Safety evaluation of toothpaste containing chloroform. I. Long-term studies in mice.

In three experiments, chloroform was administered to mice by gavage in a toothpaste base or in arachis oil, in doses up to 60 mg/kg/d on 6 days/wk for 8 wks. Control groups were left untreated or given vehicle only. In general, there were more survivors in chloroform-treated groups than in the controls. In the case of the males of three strains (C57BL, CBA and CF/1), treatment was associated with no adverse affect on the incidence of any type of neoplasm or any other parameter. In the males but not the females of a fourth strain (ICI) and in doses of 60 mg/kg/d but not of 17 mg/kg/d, exposure to chloroform in toothpaste base as a vehicle was associated with increased incidence of epithelial tumours of the kidney.
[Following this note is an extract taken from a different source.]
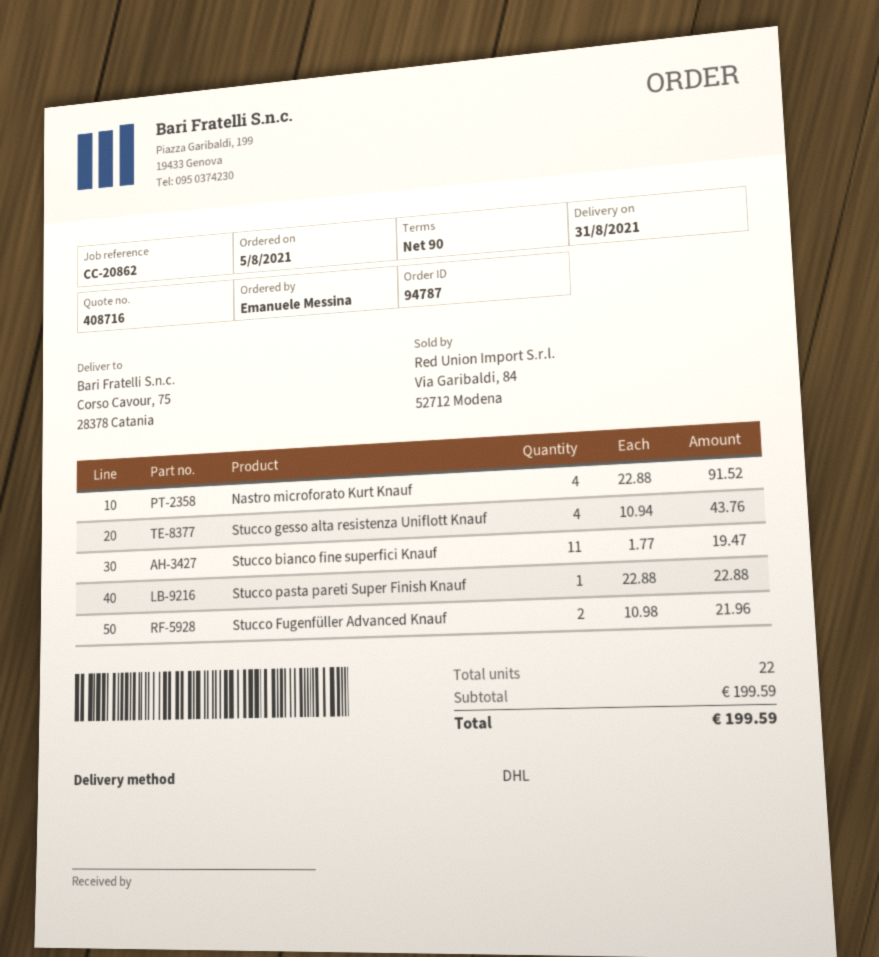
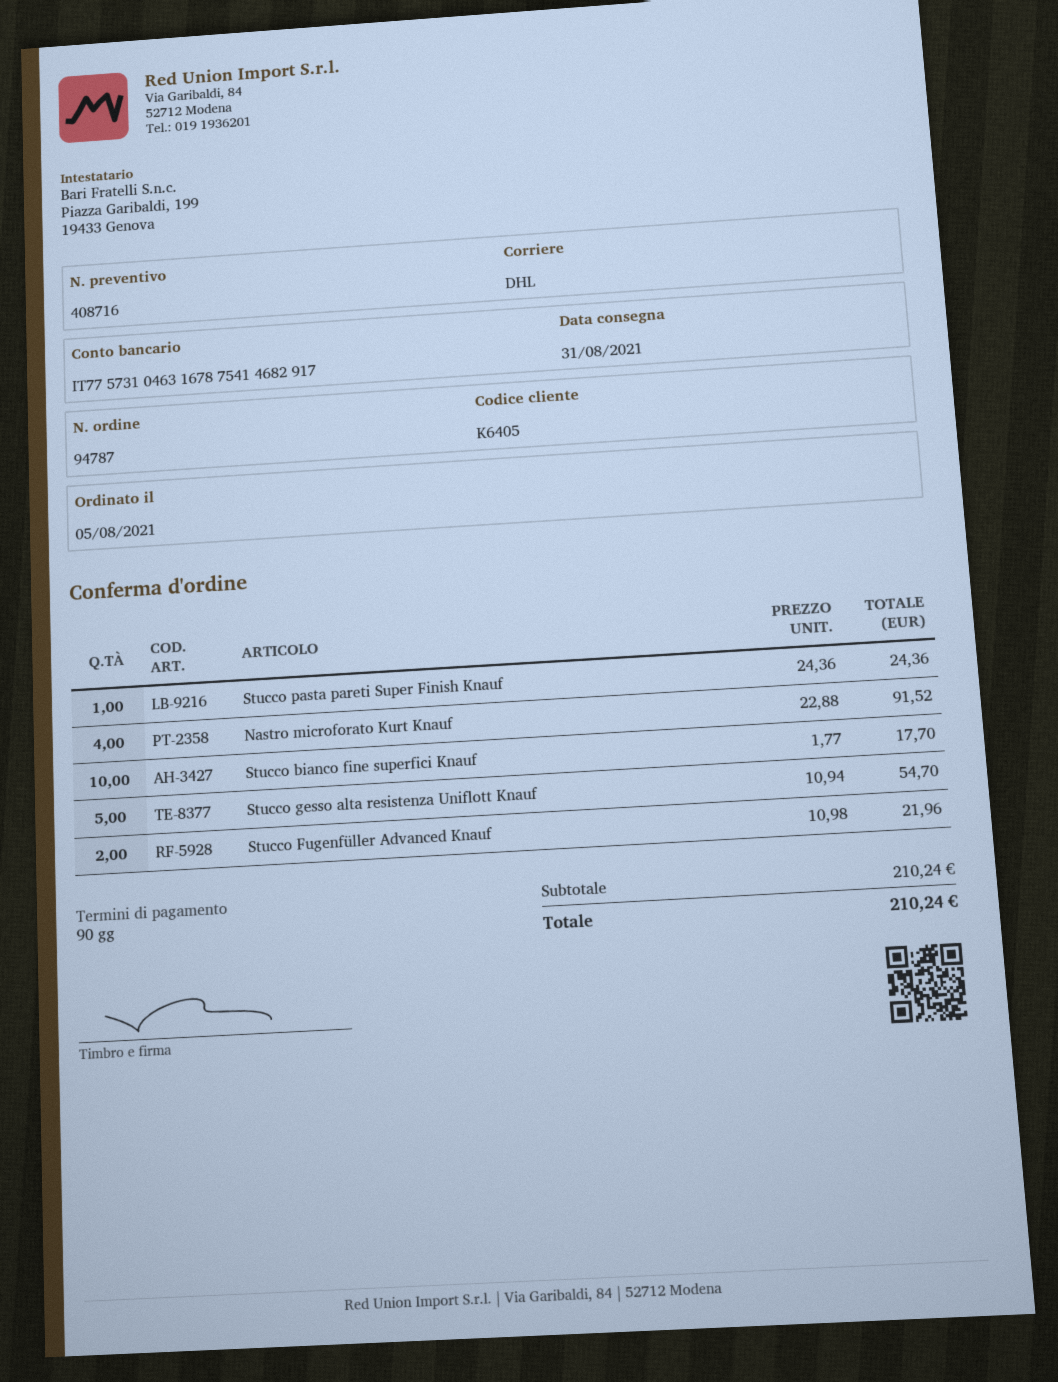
Stucco gesso alta resistenza Uniflott Knauf: 4 x 10.94 = 43.76 -> 5 x 10.94 = 54.70
Stucco bianco fine superfici Knauf: 11 x 1.77 = 19.47 -> 10 x 1.77 = 17.70
Stucco pasta pareti Super Finish Knauf: 1 x 22.88 = 22.88 -> 1 x 24.36 = 24.36
subtotal: 199.59 -> 210.24
total: 199.59 -> 210.24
A more pronounced effect of the same kind was seen in mice given 60 mg CHCl3/kg/d in an archis oil vehicle. This treatment was also associated with a higher incidence and severity of non-neoplastic renal disease. The mechanisms underlying the peculiar strain- and sex-specific susceptibility of ICI male mice to develop renal tumours when exposed to chloroform remain obcure; spontaneous renal tumours were also seen in vehicle control mice and possible ways in which this tendency may be enhanced by chloroform treatment are discussed. At the dose levels tested, namely 113 and 400 times average human exposure levels from the use of toothpaste (with 3.5 percent chloroform content), no adverse affect was seen in the liver and there was no increased incidence of liver tumours even in the higher liver tumour susceptible CBA strain. At the 17 mg CHCl3/kg/d level, equivalent to 113 times average human exposure from toothpaste use, no excess of renal tumours was seen even in males of the peculiarly susceptible ICI strain.